### STORED DATA:

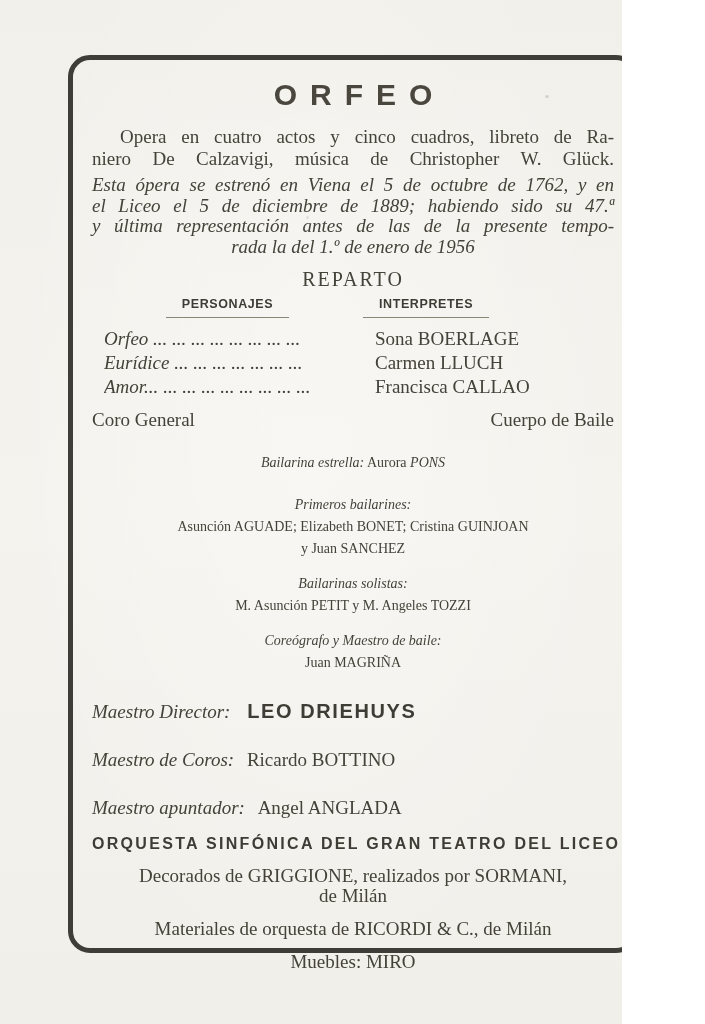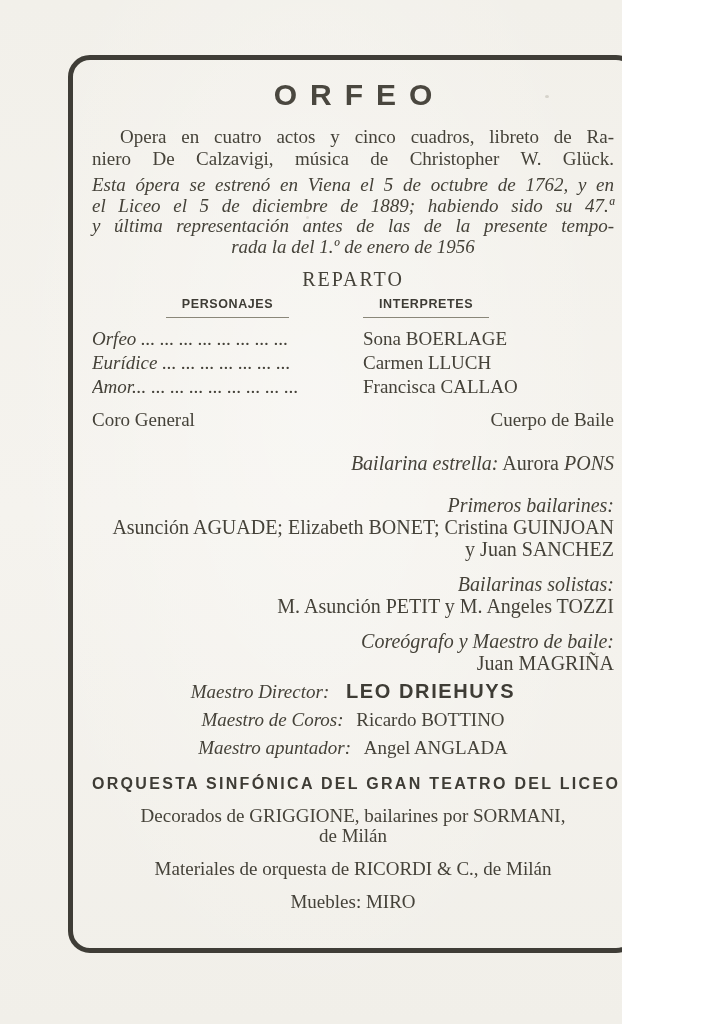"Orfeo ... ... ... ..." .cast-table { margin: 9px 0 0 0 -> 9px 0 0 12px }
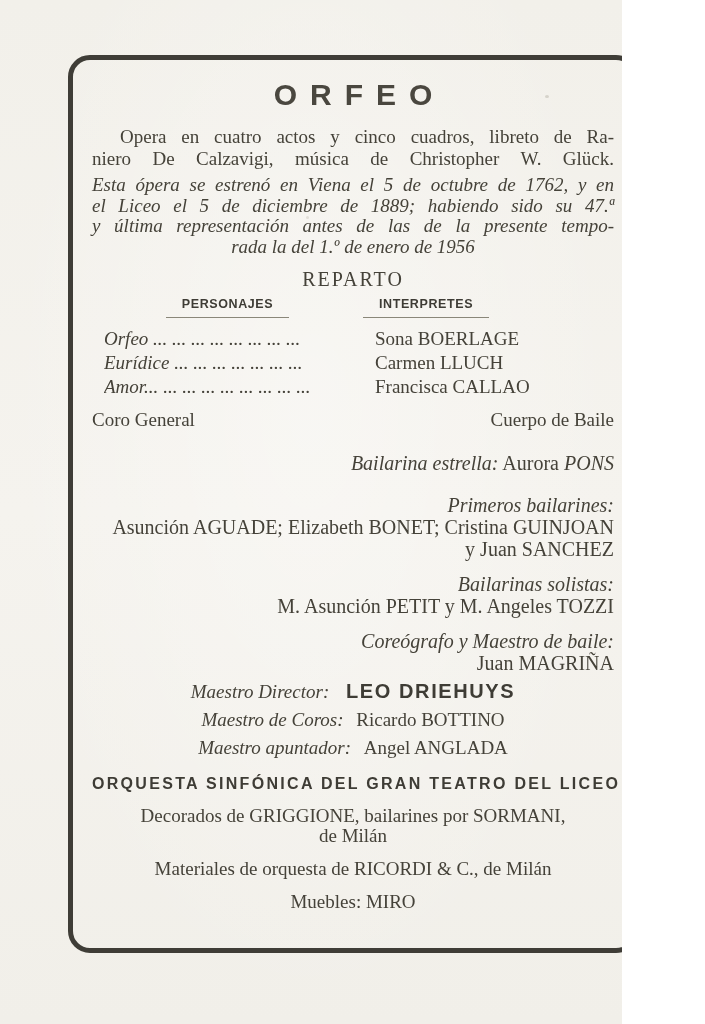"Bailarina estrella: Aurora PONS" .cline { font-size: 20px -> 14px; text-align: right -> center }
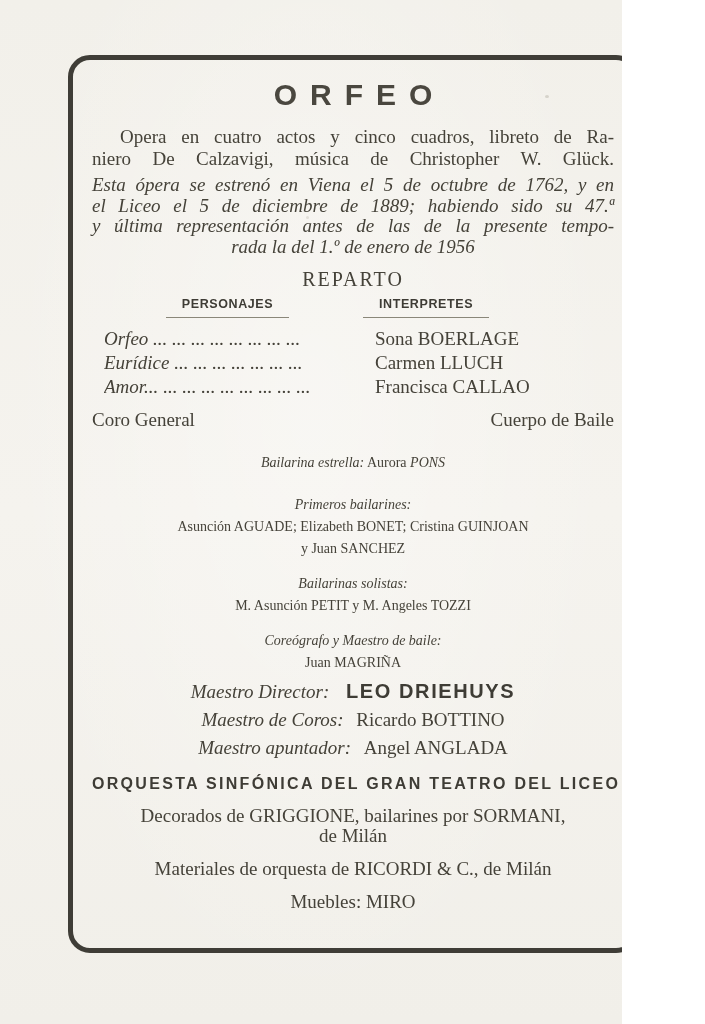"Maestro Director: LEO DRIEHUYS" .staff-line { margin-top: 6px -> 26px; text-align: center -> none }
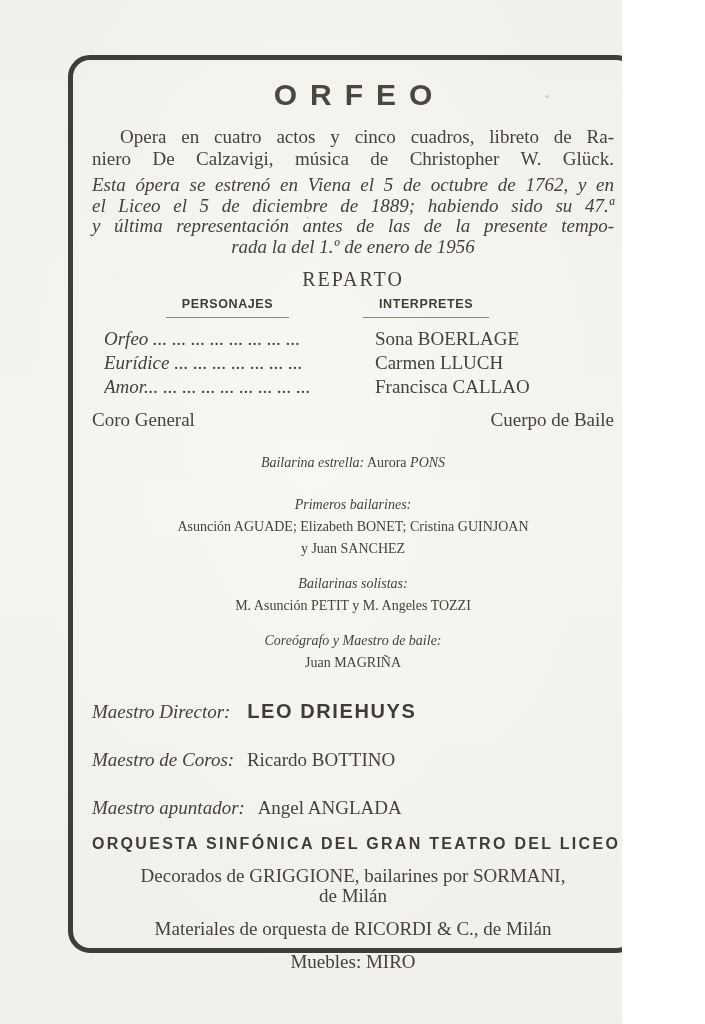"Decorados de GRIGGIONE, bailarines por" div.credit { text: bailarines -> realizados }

* * *

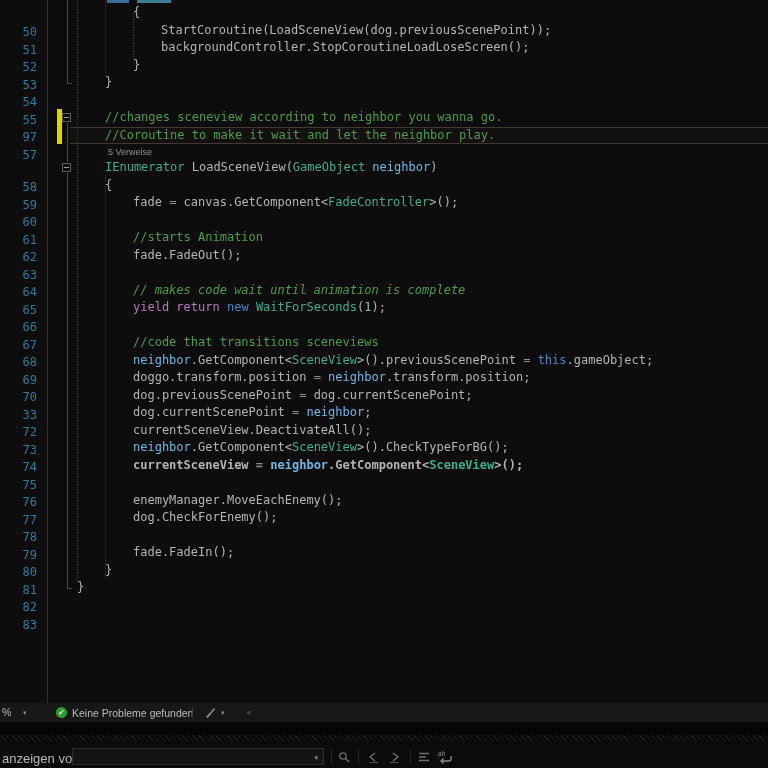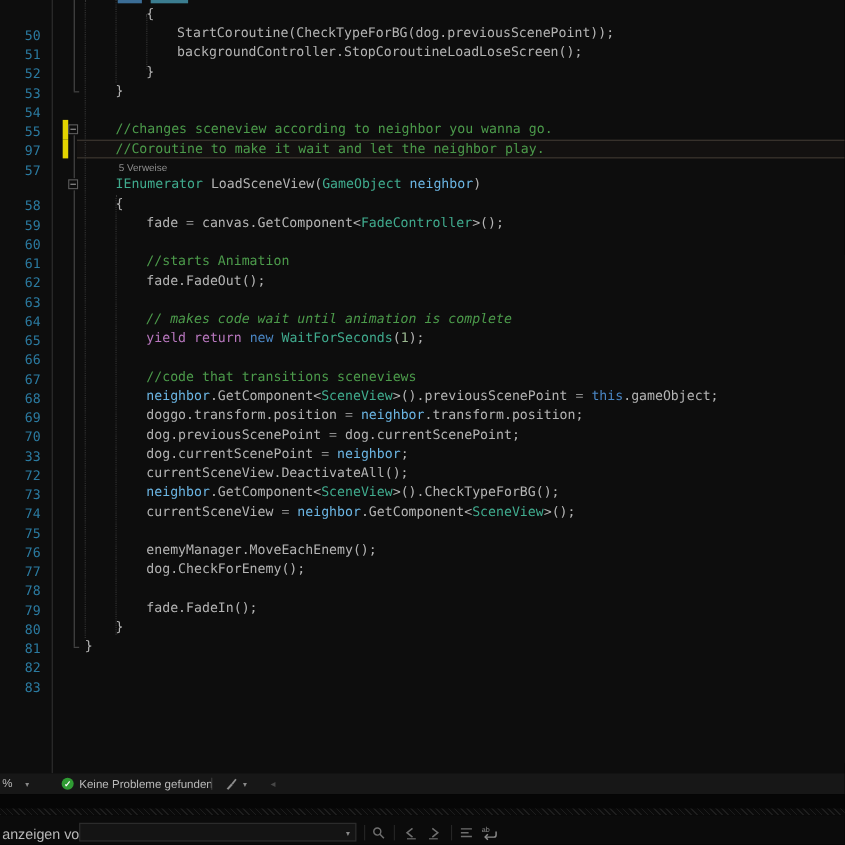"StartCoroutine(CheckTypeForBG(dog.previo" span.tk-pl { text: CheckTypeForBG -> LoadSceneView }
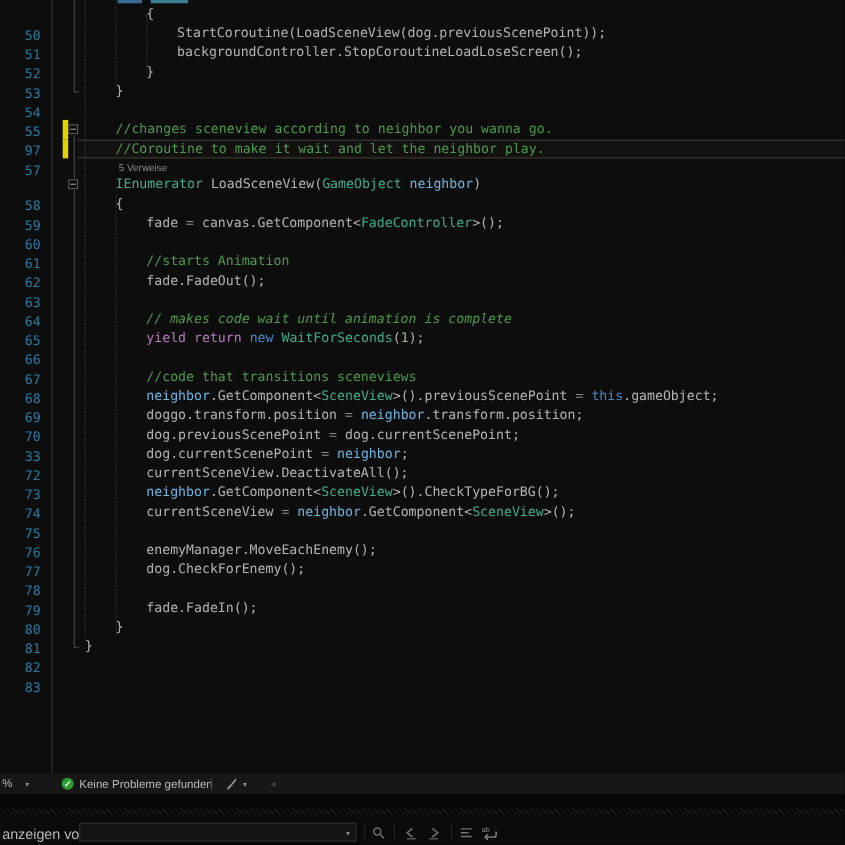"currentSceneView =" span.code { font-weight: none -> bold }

...

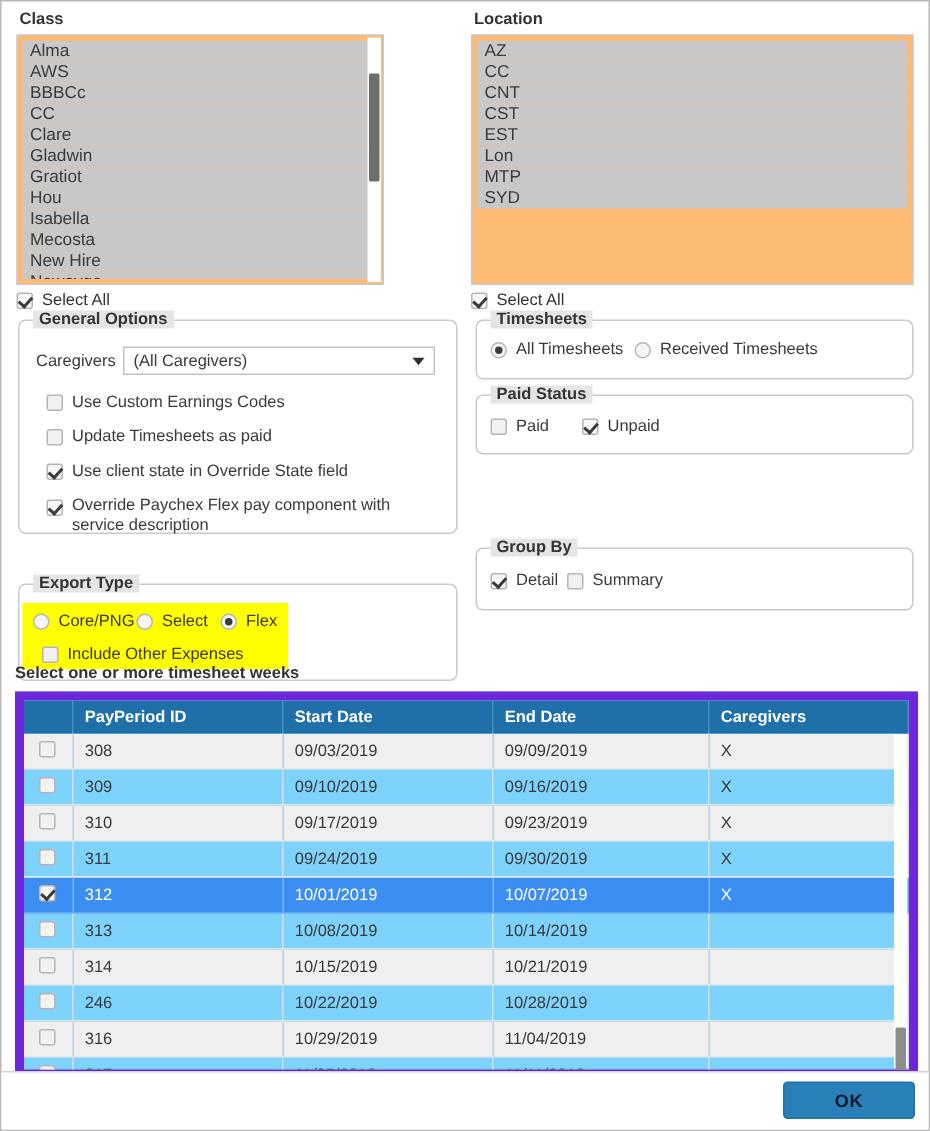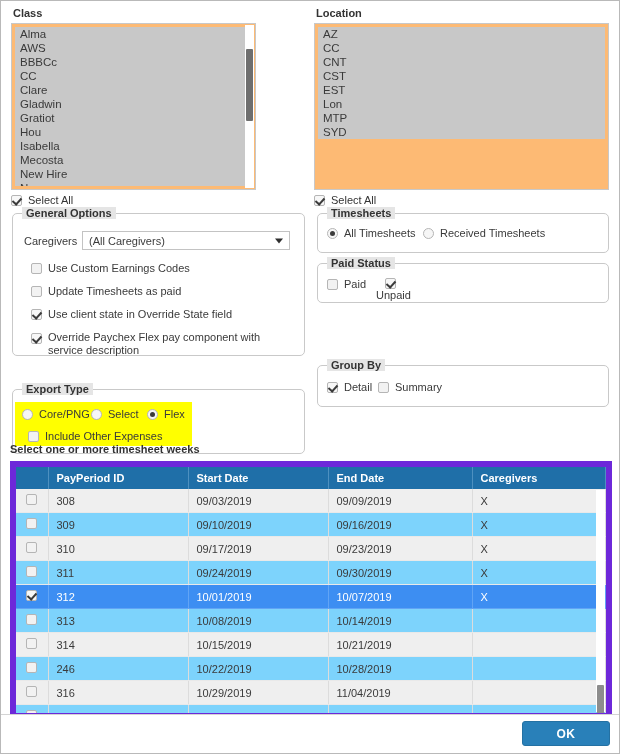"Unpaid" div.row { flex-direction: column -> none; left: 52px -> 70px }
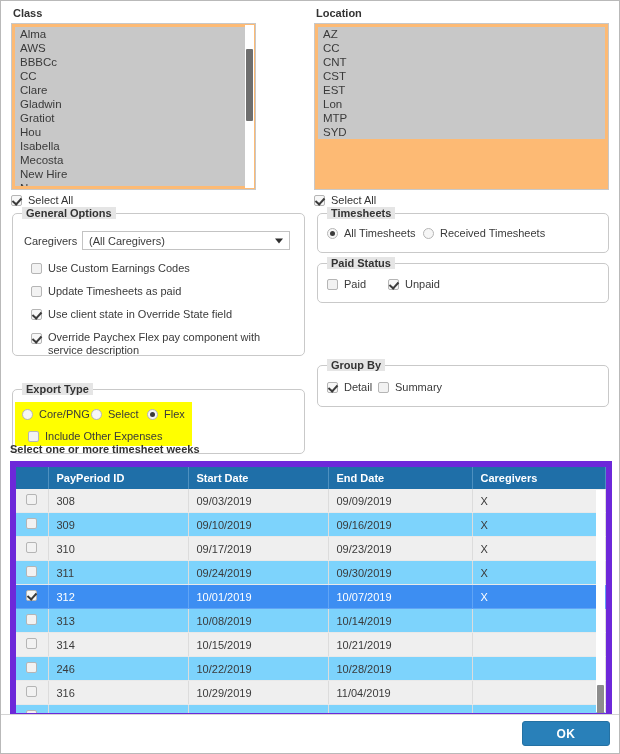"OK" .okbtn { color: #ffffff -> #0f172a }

### TASK DIRECTIONS:
In the listing above, find the line with "margin: 9px 0" and the line with "de GRIGGIONE, bailarines". Transcribe those two and everything between, exactly, leaving out pictures.

### YOUR SOLUTION:
"Orfeo ... ... ... ..." .cast-table { margin: 9px 0 0 0 -> 9px 0 0 12px }
"Bailarina estrella: Aurora PONS" .cline { font-size: 20px -> 14px; text-align: right -> center }
"Maestro Director: LEO DRIEHUYS" .staff-line { margin-top: 6px -> 26px; text-align: center -> none }
"Decorados de GRIGGIONE, bailarines por" div.credit { text: bailarines -> realizados }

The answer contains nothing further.